Clinical and biological data suggest that the occurrence of a cytokine storm may be crucial in determining the clinical features and severity of COVID-19, with interleukin-6 playing a major role; thus, inhibiting its activity by blocking its binding to the specific receptor could be useful [1].

Here we report on the use of tocilizumab (RoActemra©, Roche), a humanised anti-human interleukine-6 receptor antibody, in 20 hospitalised patients with SARS-CoV-2 infection confirmed by reverse transcriptase-polymerase chain reaction assay and severe pneumonia (PaO2/FiO2 ratio < 300) undergoing high flow oxygen or noninvasive positive-pressure ventilation with interleukin-6 serum levels higher than 20 pg/ml; mechanically ventilated patients were excluded. In these patients, tocilizumab 8 mg/kg intravenously (maximum 800 mg) were added to standard treatment (hydroxychloroquine, prophylactic enoxaparin, oxygen, and nutritional support); a further identical dose was administered 12 h later if no significant amelioration could be found. The drug was prescribed as off-label, and local Ethics Committee approval and informed consent were obtained for each patient. Patients were followed until discharge or death; 1 patient is still hospitalised.

The age range was 32 to 78 years (median 60 years) (Table I). At baseline, 18 patients were receiving noninvasive positive-pressure ventilation, and 2 patients recieved high-flow oxygen; median PaO2/FiO2 ratio was 137 (range: 101–210). The median duration of symptoms before tocilizumab therapy was 10.5 days (range: 3–21 days), and tocilizumab was administered a median of 2.5 days after admission (range: 0–13). Four patients underwent mechanical ventilation during follow-up: 1 patient died, 2 patients were extubated and discharged, and 1 patient was extubated but still in intensive care due to intervening septic complications. The time to cessation of high-flow oxygen or noninvasive positive-pressure ventilation was 5.5 days, and the median duration of hospitalisation was 15 days (range: 7–52 days). The mortality rate was 5%, and there were no clinical and laboratory differences between patients who required or did not require mechanical ventilation during hospitalisation. No adverse drug reaction was reported.

Table I

Demographic and clinical characteristics of the patients

Age, median (IQR) [year]60 (55–67)
Age category, n (%):
 < 50 years2 (10)
 50 to 70 years14 (70)
 ≥ 70 years4 (20)
Oxygen-support category, n (%):
 High-flow oxygen2 (10)
 Noninvasive positive-pressure ventilation18 (90)
Time from admission to tocilizumab therapy, median (IQR) [days]2.5 (1.7–4)
Duration of symptoms before tocilizumab therapy, median (IQR) [days]10.5 (7.7–12.2)
Laboratory values, median (IQR):
 White blood cells [109/l]8.3 (6.8–9.7)
 Lymphocytes [109/l]1.2 (0.8–1.6)
 AST [IU/l]54 (38–94)
 ALT [IU/l]46 (17–86)
 Creatinine [mg/dl]0.98 (0.95–1.35)
 Ferritin [ng/ml]786 (442–1198)
 C-reactive protein [mg/l]146 (75–240)
 D-dimer [ng/ml]1574 (1145–6285)
 LDH [IU/l]429 (337–573)
 IL-6 [pg/ml]132 (90–160)
Hospitalisation, median (IQR) [days]15 (13–19.5)
Death rate, n (%)1/20 (5%)

[i] IQR – interquartile range, ALT – alanine aminotransferase, AST– aspartate aminotransferase, LDH – lactate dehydrogenase, IL-6 – interleukin-6.

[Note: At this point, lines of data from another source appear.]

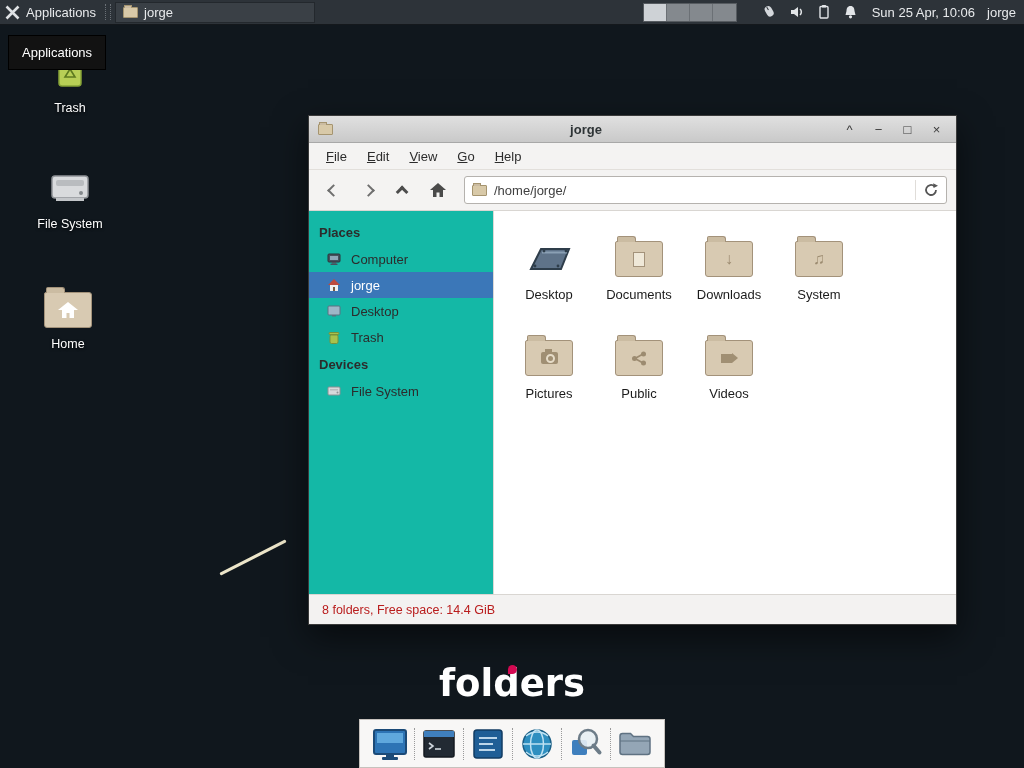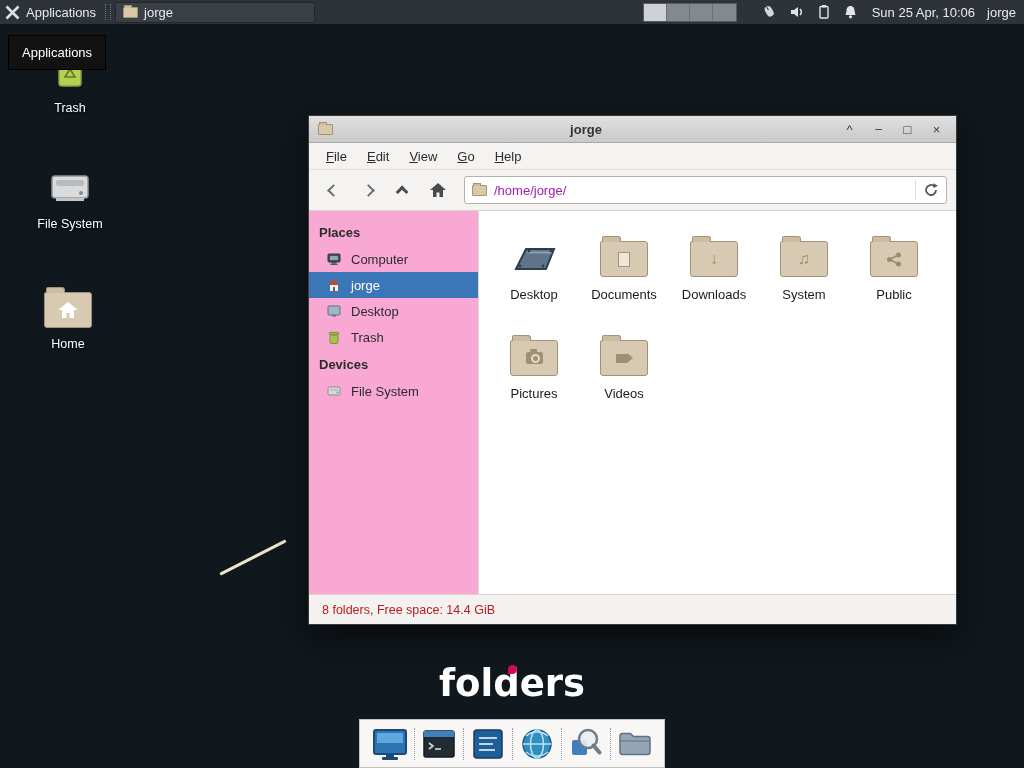"/home/jorge/" .pathinput { color: #a21caf -> #404040 }
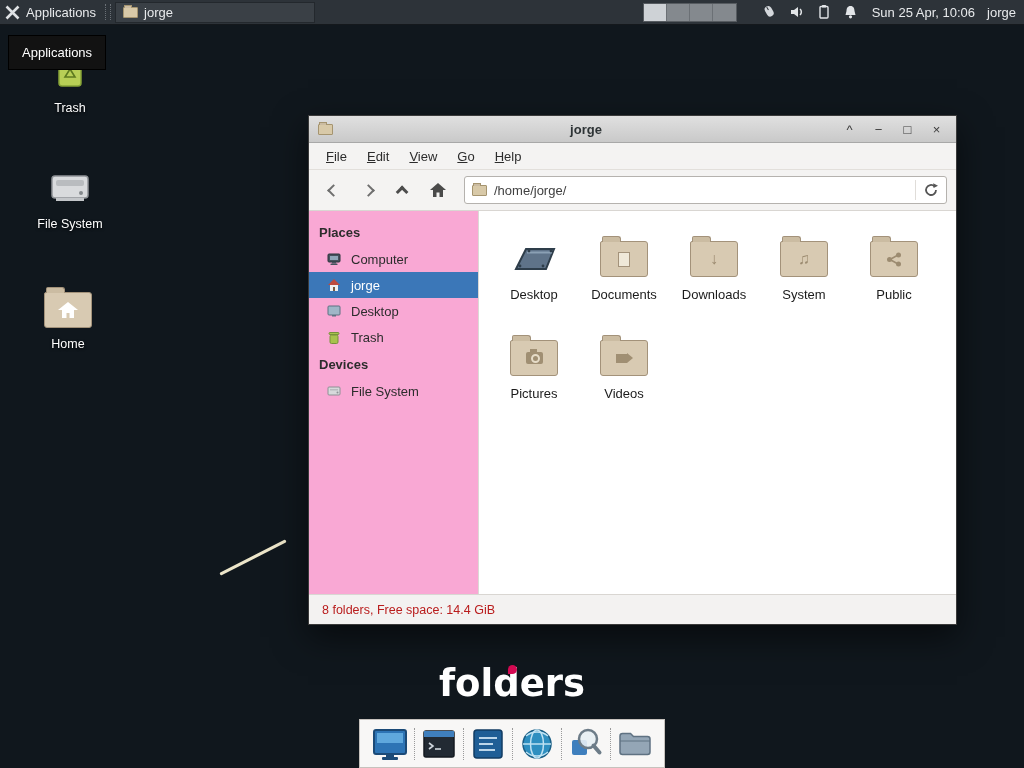"Places" .sidebar { background: #f9a8d4 -> #14b8a6; width: 170px -> 185px }
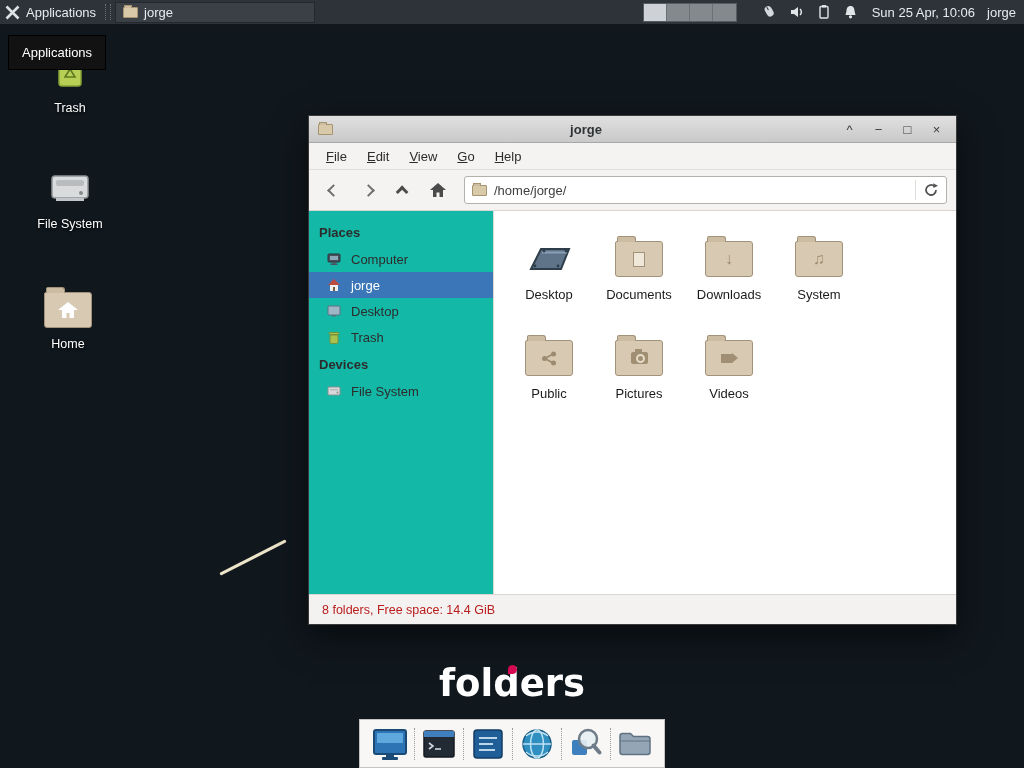"Public" div.fitem { order: before "Pictures" -> after "Pictures" }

It is still a matter of debate whether the clinical course of COVID-19 is different in patients with rheumatic disease or in those undergoing a disease-modifying treatment [2, 3]. A previous report from China showed that tocilizumab could be an effective treatment, able to reduce the mortality of COVID-19 patients [4]. Data from our preliminary report seems to confirm such an effect and compare well with those from other studies: the mortality rate was 14% in severe Chinese patients [5], 22% in patients treated with lopinavir-ritonavir [6], and 13% in patients treated with remdesivir [7], while the aggregated data of death and intubation was 20% (4 patients) in our series, and 32.3% in patients treated with hydroxychloroquine alone [8]. Adding Tocilizumab to standard treatment in patients with severe COVID-19 could therefore be useful.

Our study has significant shortcomings: mainly the small size of the treated cohort and the lack of a control (possibly randomised) group, which limit the interpretation of the results.

These preliminary data therefore need confirmation in larger populations by case-control studies and mainly by randomised studies.